(Directions for this task) Select the lines below containing the word "Jean".

Entries taken from a collection

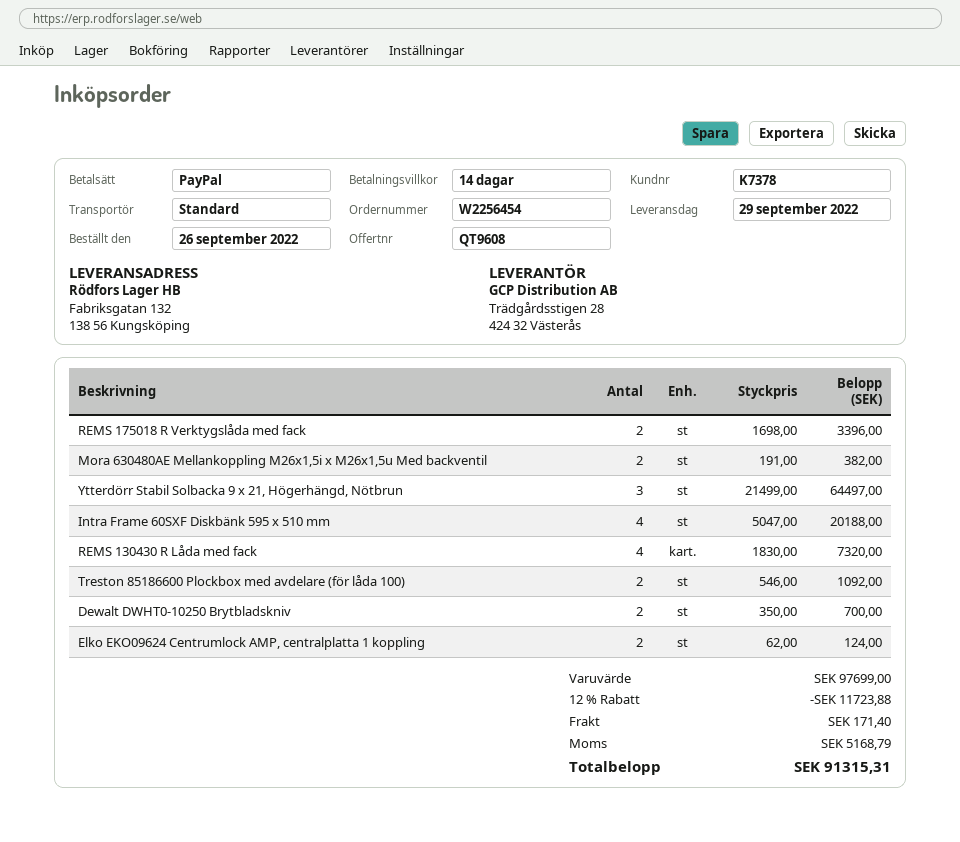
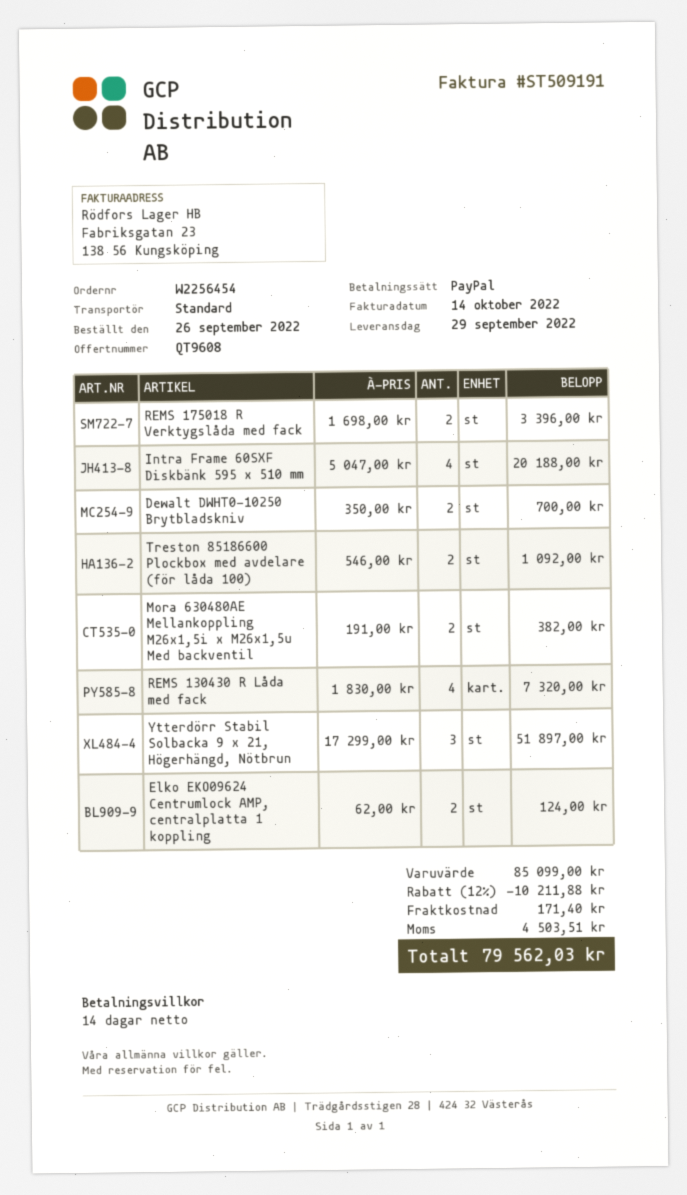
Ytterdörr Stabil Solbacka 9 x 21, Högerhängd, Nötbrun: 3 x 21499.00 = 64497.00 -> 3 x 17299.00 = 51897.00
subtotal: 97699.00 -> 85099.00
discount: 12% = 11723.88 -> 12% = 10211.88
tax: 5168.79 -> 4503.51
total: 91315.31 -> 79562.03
...
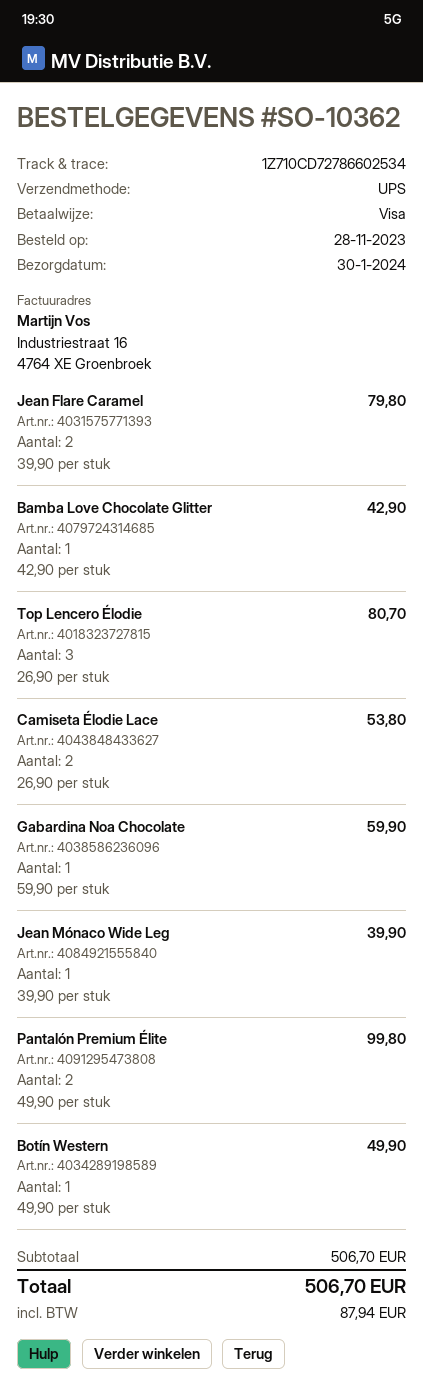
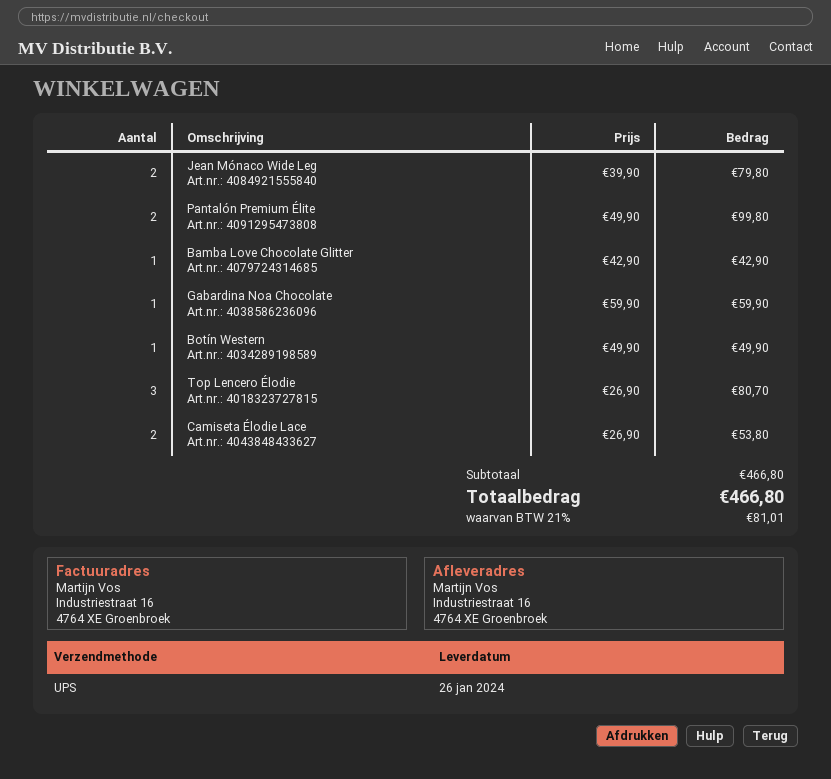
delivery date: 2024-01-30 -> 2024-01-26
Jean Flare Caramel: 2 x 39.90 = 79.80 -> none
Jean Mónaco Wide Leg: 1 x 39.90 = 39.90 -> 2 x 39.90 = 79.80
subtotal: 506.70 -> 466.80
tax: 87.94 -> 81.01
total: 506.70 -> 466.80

(Reply)
Jean Flare Caramel: 2 x 39.90 = 79.80 -> none
Jean Mónaco Wide Leg: 1 x 39.90 = 39.90 -> 2 x 39.90 = 79.80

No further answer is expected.